Although the data below holds other lines too, output only those from the line with "(154, 412) none -> [453,416,501,431] and git" up to and including the line with "[437,590,494,610] 18-43) ->", exactly as they appear.

Records from a dataset:
'''

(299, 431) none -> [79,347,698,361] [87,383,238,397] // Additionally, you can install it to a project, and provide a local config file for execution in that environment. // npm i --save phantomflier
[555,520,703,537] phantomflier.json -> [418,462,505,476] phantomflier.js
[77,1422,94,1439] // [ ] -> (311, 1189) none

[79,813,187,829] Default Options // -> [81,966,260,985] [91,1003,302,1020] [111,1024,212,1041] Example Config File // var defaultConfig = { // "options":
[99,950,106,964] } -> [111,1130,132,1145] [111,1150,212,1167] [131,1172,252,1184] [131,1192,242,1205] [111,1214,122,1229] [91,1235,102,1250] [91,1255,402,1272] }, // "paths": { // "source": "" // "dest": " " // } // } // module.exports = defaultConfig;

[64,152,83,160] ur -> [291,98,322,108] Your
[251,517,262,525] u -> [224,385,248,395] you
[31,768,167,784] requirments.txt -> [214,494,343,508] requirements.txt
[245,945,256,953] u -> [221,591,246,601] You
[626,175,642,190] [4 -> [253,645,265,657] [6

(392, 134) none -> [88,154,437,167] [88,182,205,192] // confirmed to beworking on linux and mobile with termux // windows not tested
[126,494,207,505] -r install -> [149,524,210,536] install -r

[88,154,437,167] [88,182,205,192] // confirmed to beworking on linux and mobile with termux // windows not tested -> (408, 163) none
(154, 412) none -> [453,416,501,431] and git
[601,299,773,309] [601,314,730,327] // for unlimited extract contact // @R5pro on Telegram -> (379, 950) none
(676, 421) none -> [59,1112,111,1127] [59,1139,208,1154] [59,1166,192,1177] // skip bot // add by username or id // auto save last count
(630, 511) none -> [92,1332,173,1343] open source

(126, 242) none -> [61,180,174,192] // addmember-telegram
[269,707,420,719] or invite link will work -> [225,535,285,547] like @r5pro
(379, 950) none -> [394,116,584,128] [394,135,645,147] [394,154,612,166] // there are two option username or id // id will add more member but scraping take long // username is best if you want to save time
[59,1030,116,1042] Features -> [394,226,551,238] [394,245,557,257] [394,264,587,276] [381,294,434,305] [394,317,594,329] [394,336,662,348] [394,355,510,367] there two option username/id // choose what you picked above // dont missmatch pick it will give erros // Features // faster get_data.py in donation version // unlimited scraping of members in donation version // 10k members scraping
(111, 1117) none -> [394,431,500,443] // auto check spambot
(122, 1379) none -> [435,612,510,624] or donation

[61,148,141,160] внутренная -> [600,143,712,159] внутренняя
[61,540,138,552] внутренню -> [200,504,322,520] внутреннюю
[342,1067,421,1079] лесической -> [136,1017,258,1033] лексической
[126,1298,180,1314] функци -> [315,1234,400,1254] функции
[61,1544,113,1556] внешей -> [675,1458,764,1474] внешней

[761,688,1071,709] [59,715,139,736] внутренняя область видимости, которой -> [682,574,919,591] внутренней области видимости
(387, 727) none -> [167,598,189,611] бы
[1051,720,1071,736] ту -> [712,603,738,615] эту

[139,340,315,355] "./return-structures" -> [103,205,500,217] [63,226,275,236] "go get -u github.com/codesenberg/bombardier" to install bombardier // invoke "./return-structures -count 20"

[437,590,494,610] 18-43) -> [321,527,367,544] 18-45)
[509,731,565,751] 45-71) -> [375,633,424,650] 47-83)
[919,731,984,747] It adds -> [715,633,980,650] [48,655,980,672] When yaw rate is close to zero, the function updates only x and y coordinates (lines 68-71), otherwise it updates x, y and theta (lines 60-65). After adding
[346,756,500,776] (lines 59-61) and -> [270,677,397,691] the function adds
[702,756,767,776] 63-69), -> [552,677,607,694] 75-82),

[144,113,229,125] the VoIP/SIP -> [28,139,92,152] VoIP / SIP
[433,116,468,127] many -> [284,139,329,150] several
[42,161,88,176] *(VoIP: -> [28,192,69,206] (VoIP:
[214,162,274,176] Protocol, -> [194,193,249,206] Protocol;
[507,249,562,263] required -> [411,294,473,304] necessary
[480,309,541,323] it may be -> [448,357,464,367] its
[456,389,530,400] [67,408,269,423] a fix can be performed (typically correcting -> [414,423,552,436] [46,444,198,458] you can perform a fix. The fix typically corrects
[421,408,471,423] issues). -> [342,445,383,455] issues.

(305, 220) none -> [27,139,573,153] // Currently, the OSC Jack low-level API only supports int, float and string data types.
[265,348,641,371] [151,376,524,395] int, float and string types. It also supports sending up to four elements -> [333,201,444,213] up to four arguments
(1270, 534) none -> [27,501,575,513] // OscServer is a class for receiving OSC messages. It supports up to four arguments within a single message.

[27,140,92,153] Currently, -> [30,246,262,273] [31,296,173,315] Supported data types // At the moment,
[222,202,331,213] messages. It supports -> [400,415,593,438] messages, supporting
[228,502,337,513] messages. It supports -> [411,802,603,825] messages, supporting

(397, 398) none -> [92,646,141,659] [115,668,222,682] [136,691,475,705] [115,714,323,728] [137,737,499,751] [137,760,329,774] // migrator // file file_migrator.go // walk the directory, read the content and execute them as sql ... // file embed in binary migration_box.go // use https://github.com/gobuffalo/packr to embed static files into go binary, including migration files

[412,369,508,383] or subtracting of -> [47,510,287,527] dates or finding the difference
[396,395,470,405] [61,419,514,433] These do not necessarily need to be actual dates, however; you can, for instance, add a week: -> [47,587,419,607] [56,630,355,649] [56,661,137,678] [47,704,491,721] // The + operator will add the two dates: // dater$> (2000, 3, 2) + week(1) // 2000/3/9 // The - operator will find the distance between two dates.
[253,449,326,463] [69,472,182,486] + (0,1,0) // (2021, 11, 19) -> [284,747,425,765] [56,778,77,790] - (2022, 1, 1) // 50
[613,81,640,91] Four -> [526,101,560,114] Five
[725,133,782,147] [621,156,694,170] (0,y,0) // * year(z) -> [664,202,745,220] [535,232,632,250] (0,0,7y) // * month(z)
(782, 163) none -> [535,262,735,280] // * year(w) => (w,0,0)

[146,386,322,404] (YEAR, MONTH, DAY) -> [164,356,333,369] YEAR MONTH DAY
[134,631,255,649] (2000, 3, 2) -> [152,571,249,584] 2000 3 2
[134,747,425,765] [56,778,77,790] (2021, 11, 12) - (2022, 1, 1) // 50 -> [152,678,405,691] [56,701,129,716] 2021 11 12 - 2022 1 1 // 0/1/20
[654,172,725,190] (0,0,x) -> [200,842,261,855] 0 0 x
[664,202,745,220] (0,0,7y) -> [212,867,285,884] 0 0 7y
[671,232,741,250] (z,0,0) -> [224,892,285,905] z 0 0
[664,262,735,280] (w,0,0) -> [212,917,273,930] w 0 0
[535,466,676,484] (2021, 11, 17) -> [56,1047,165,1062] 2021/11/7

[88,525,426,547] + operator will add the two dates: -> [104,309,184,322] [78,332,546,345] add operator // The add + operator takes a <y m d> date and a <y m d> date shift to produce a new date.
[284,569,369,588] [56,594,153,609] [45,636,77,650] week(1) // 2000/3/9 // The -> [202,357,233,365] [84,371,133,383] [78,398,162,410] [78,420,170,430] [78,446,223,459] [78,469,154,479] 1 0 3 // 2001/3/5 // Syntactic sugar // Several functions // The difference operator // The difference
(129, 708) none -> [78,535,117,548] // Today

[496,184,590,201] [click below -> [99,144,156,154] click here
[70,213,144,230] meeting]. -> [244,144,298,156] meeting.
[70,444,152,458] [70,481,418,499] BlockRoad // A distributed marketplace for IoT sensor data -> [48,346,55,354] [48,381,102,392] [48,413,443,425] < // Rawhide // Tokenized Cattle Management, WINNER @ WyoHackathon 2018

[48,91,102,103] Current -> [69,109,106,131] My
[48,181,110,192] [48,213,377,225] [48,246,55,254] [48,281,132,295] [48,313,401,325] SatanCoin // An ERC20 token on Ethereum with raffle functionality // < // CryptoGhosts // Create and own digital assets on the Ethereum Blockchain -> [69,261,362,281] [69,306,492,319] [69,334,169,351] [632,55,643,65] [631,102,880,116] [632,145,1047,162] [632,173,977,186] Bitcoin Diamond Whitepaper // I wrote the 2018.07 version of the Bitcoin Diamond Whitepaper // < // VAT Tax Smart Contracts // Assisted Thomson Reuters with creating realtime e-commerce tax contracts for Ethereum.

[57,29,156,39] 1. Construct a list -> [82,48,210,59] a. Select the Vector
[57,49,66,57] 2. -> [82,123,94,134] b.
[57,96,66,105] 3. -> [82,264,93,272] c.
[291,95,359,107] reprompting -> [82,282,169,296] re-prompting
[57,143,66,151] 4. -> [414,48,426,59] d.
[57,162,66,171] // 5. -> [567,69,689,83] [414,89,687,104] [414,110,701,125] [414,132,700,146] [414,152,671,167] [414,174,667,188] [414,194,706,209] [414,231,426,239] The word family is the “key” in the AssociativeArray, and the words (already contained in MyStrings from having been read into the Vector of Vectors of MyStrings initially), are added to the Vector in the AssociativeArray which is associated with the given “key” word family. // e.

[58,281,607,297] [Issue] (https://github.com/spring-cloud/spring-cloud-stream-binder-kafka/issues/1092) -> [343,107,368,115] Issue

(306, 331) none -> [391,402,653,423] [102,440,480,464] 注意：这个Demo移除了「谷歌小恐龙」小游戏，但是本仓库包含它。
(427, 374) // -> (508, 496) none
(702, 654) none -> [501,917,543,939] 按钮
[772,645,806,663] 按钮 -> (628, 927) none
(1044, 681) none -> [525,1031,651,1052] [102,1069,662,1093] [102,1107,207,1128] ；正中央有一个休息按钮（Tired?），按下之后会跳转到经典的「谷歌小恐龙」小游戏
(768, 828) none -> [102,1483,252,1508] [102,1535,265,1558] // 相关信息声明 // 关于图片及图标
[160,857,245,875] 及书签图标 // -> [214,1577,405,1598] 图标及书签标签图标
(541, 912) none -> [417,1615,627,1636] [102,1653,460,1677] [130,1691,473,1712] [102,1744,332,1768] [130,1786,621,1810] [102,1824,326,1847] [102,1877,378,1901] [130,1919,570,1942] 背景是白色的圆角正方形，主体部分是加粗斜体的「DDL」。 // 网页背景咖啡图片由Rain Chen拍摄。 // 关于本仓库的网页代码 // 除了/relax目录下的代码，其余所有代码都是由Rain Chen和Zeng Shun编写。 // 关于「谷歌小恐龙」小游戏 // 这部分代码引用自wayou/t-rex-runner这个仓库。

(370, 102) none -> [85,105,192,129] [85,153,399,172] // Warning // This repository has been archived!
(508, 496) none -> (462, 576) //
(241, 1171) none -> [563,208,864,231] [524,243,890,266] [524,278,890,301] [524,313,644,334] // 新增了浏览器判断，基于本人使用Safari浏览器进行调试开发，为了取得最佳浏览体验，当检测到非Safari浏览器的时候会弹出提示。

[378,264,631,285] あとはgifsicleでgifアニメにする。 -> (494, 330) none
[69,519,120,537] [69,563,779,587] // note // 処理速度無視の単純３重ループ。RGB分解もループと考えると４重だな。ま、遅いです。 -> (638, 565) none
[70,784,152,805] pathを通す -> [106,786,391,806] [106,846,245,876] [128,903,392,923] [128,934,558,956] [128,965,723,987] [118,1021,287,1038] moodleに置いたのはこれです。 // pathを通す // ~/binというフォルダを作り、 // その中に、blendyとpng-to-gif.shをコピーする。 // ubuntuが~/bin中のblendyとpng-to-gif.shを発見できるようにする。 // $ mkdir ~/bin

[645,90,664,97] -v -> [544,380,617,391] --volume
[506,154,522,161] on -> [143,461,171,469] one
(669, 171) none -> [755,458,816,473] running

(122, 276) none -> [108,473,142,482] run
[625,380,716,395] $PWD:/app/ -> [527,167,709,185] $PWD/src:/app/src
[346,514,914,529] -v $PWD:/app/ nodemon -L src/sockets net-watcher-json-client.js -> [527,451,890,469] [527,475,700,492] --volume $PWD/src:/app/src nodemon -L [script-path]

'''

▶ **Solution for this task**:
(154, 412) none -> [453,416,501,431] and git
[601,299,773,309] [601,314,730,327] // for unlimited extract contact // @R5pro on Telegram -> (379, 950) none
(676, 421) none -> [59,1112,111,1127] [59,1139,208,1154] [59,1166,192,1177] // skip bot // add by username or id // auto save last count
(630, 511) none -> [92,1332,173,1343] open source

(126, 242) none -> [61,180,174,192] // addmember-telegram
[269,707,420,719] or invite link will work -> [225,535,285,547] like @r5pro
(379, 950) none -> [394,116,584,128] [394,135,645,147] [394,154,612,166] // there are two option username or id // id will add more member but scraping take long // username is best if you want to save time
[59,1030,116,1042] Features -> [394,226,551,238] [394,245,557,257] [394,264,587,276] [381,294,434,305] [394,317,594,329] [394,336,662,348] [394,355,510,367] there two option username/id // choose what you picked above // dont missmatch pick it will give erros // Features // faster get_data.py in donation version // unlimited scraping of members in donation version // 10k members scraping
(111, 1117) none -> [394,431,500,443] // auto check spambot
(122, 1379) none -> [435,612,510,624] or donation

[61,148,141,160] внутренная -> [600,143,712,159] внутренняя
[61,540,138,552] внутренню -> [200,504,322,520] внутреннюю
[342,1067,421,1079] лесической -> [136,1017,258,1033] лексической
[126,1298,180,1314] функци -> [315,1234,400,1254] функции
[61,1544,113,1556] внешей -> [675,1458,764,1474] внешней

[761,688,1071,709] [59,715,139,736] внутренняя область видимости, которой -> [682,574,919,591] внутренней области видимости
(387, 727) none -> [167,598,189,611] бы
[1051,720,1071,736] ту -> [712,603,738,615] эту

[139,340,315,355] "./return-structures" -> [103,205,500,217] [63,226,275,236] "go get -u github.com/codesenberg/bombardier" to install bombardier // invoke "./return-structures -count 20"

[437,590,494,610] 18-43) -> [321,527,367,544] 18-45)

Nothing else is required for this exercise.